Puberty hit and I found comfort in girls.

Except, I never really did.

Sex was something I took when it was offered.

It was the same with drugs.

Whatever I was offered, regardless of the consequences, if it was bad for me, I welcomed it with open arms.

During therapy, they tried to tell me this was a version of self-harm.

I said nothing.

They told me I had PTSD.

Again, I remained silent.

They promised that I wasn't to blame for her death.

Nothing.

They assured me that I had a bright future ahead of me.

Empty.

At night, when the withdrawals still hit me deep, I curled up in the smallest ball I could and thought about her.

That was the only thing that kept me going.

Her face.

The only face.

Her picture in my pillowcase was the only thing I had from back home.

She was the only one I brought with me.

The only one I prayed would be there when I got out of here.

Even though I knew she would be better off far away from me.

I’d dragged her down to my toxic level.

And then I’d left her, alone, carrying a baby inside of her belly.

My baby.

I did that. I wrecked her future before her life had even started.

I was no better than him.

I’d done to Molloy what my father had done to my mother all those years ago.

And still, she remained by my side.

Through the storm, through the category five fucking hurricane that was my life, she stayed, never giving up on me even when I'd given up on myself.

Nobody ever got me like she did.

Nobody ever accepted me like she had.

For me.

I spent so long trying to push her away that when I stopped, it was so easy. Being with her was like breathing. I didn’t know I needed the air, but I knew that I would die without it.

That's what she was to me now.

How important her presence in my life was.

Being without her now felt alien.

The thought of not having her in my life made me want to stay down.

Sometimes, I wondered if I stayed still enough, would the world just forget about me? Would I join my mother? Wherever the fuck she was.

In therapy, they told me to write about my feelings, but the truth was that I didn’t know where to begin.

I wasn’t sure what I felt anymore, didn’t know and couldn’t tell what was real and what was synthesized.

All I could see was her.

The girl from the wall.

CRAMMING AND CRACKING

AOIFE

I’ll be seeing ya, Molloy.

I’ll come back for you.

For both of you.

“Aoife, come on, will you? You need to focus!” My brother’s voice penetrated my thoughts. I looked up from the copybook I was doodling in to find Kev staring at me from across the kitchen table with an expectant look etched on his face. “Have you taken in a word of what I’ve been saying for the past two hours?”

I could have lied, but I didn’t have the energy. “No?”

“Aoife.” He sighed heavily. “This is your leaving cert. You can’t go into the exams tomorrow and doodle all over your English paper.”

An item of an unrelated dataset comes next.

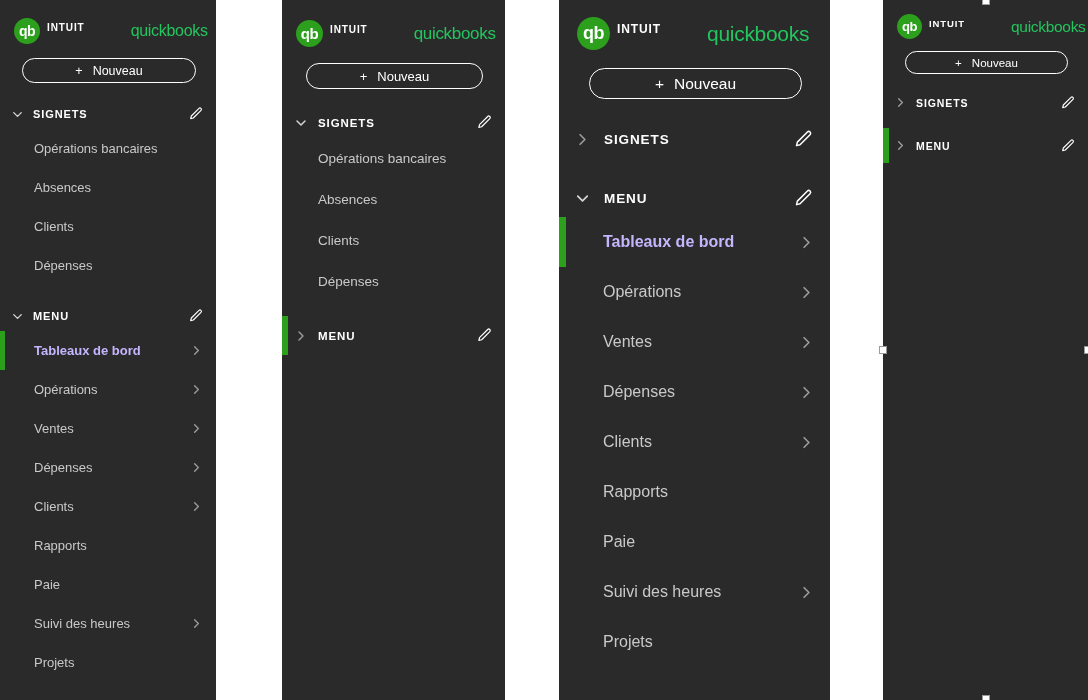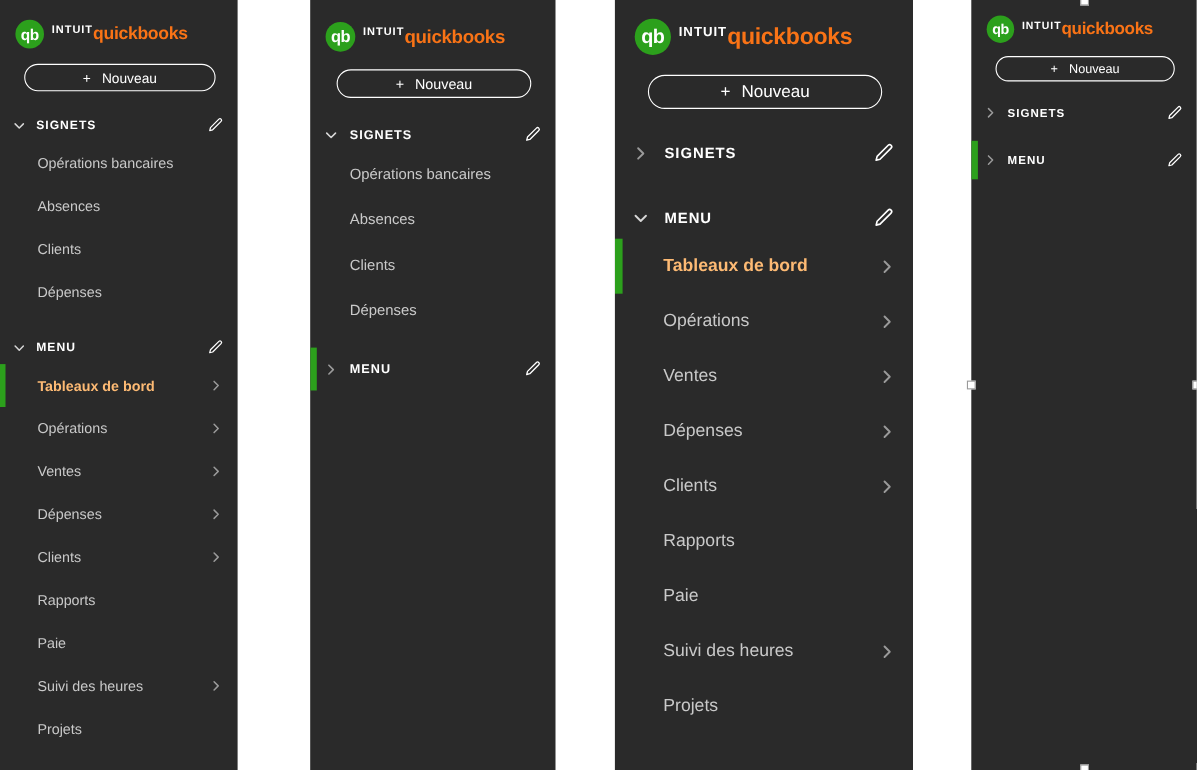"quickbooks" .brand-qb { color: #f97316 -> #22c55e; font-weight: 700 -> 400; margin-left: none -> 46px }
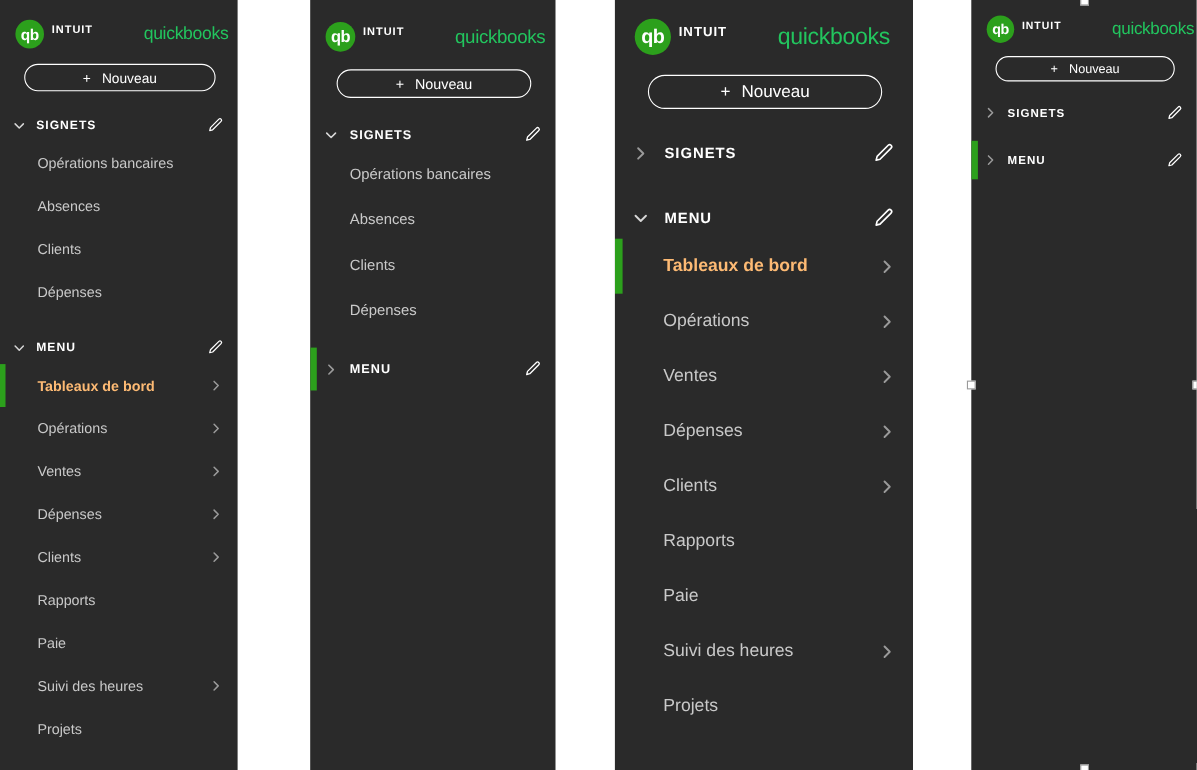"Tableaux de bord" .nav-item.active .nav-label { color: #fdba74 -> #c4b5fd }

“But my doodles are cute,” I replied, adding a little smiley face to my latest creation. “Look at this cute little spider in its web.”

“I’m sure the cute little spider drawing will be a fantastic addition to the baby’s nursery,” he shot back dryly. “But it won’t help you pass your exams, and we need you to pass your exams, remember?”

“What’s the use, Kev?” I showed my vulnerable underbelly by admitting aloud. While we had called a fragile truce, and my brother was attempting to make amends by taking on the role of my personal tutor, our relationship was far from back on track. “We both know I don’t have a hope of passing the leaving cert. There’s too much to do and too little time to do it in.”

Honestly, I had read more in the past three days than I had in eighteen years.

Cramming for exams was a disaster, and while my brother was an exceptional teacher, nothing was going in because I couldn’t concentrate on anything but my boyfriend.